А по утрам и вечерам Яхья-эфенди принимал посетителей. Образованные люди шли к нему за мудростью, дабы познать величие Аллаха и прикоснуться к святым тайнам. Люди попроще хотели вещей низменных: удачно пристроить замуж некрасивую дочь, отстроить сгоревшую лавку пряностей, устроиться на работу каменщика или пекаря… Яхья-эфенди не отказывал никому и никогда. Айше порой не могла понять, как святой умудряется успеть всюду, помочь каждому, объять необъятное и осуществить неосуществимое. Джанбал смеялась и говорила: «Ну так на то он и святой!», но Айше знала, что ее подруга тоже восхищается Яхьей-эфенди, великим Моллой Шахзаде, тем, кого живущие возле Бешикташа греки звали «учителем-похитителем» за то, что он крадет человеческие сердца, забирает себе любовь и расположение. Только это и брал Яхья-эфенди за свои труды, а остальное ему было не нужно.

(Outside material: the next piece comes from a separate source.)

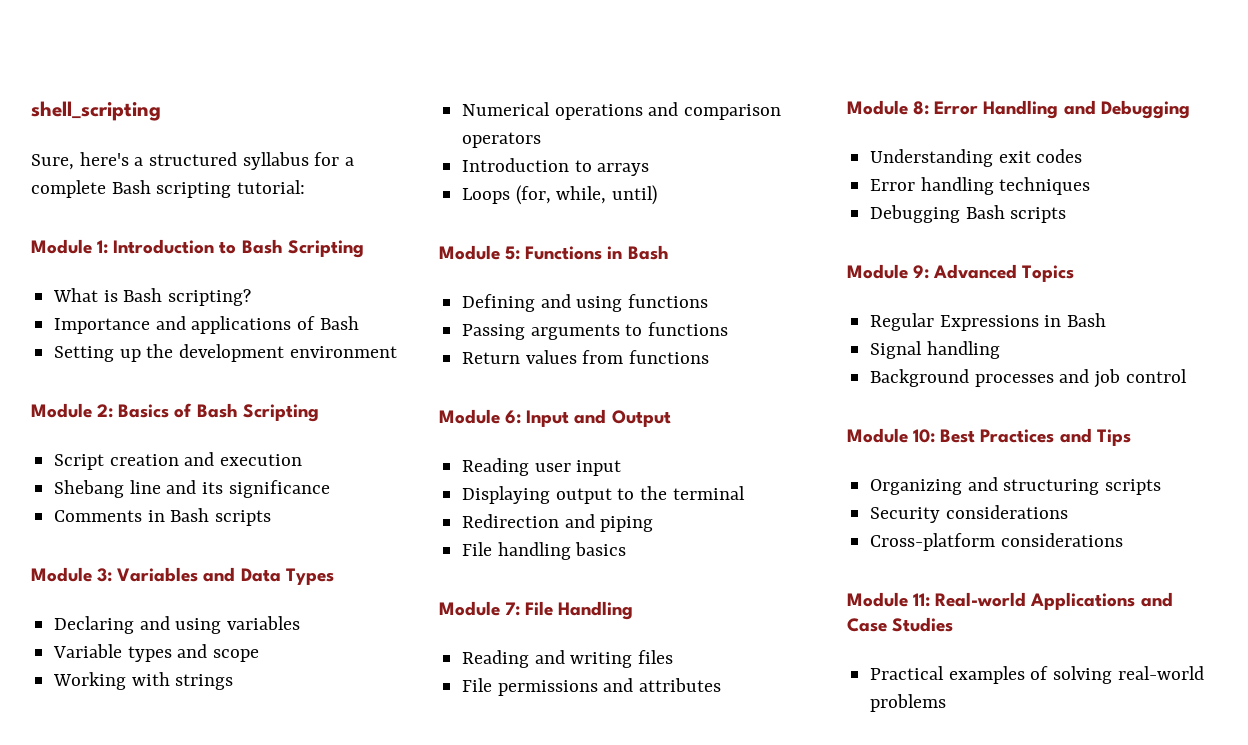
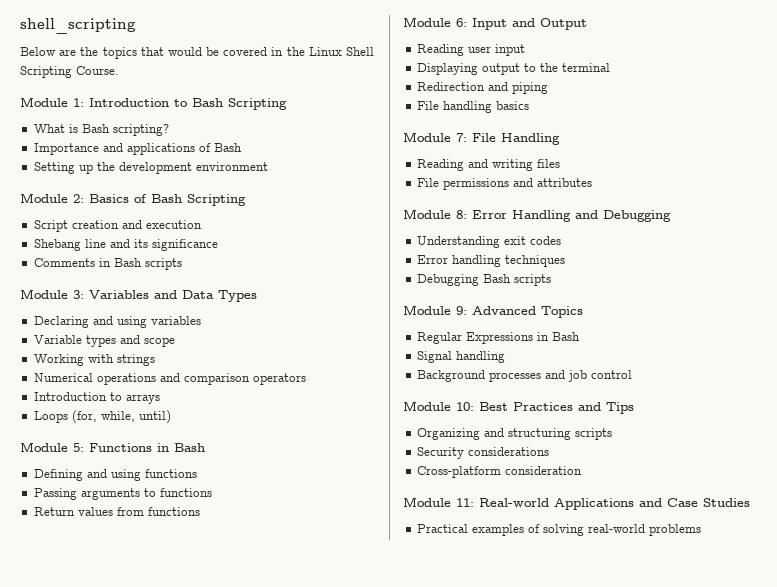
- Sure, here's a structured syllabus for a complete Bash scripting tutorial:
+ Below are the topics that would be covered in the Linux Shell Scripting Course.
- Cross-platform considerations
+ Cross-platform consideration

И горько было Айше, что Кануни Сулейман отвернулся от того, кого раньше звал старшим братом – агабеем. Иблис затуманил султанский разум, нечистый заставил султана разозлиться от правды, отойти от света и повернуться к тени, нечистый, и никто иной… А раз так, то святым не место рядом с тем, кому в оба уха шепчет советы злокозненный иблис. И раз султана не спасти, то Яхья-эфенди отправился спасать тех, кого мог. Благо даже иблис не сумел уговорить Сулеймана Великолепного возжаждать крови своего молочного брата.
Достаточно ему уже было крови султанских детей.
И поселился Яхья-эфенди в Бешикташе, собирая щедрые пожертвования от богатых людей, но не накапливая их, а раздавая. Ибо сказал Пророк (мир ему!): «Когда умрет человеческое дитя, прервутся его деяния, кроме трех: действующей милостыни или знания, которым пользуются, или праведного потомка, молящегося за него». Что ж, за Яхью-эфенди есть кому молиться, да и знаний он вложил в головы правоверным столько, сколько не в каждой библиотеке сыщешь. В школах, построенных им, бесплатно обучались дети живущих здесь мусульман. Что же до вакха, то есть добрых дел, постоянно приносящих мусульманам пользу, то немало колодцев вырыто было на деньги, которые собрал Яхья-эфенди, и немало домов выстроил Яхья-эфенди для бедняков, а уж об обычной милостыне и говорить нечего – без счета раздавал ее Молла Шахзаде! И никто из посетителей не уходил от него обездоленным, а если проситель приплывал к Яхье-эфенди с другого берега Босфора, то святой обязательно оплачивал услуги лодочника.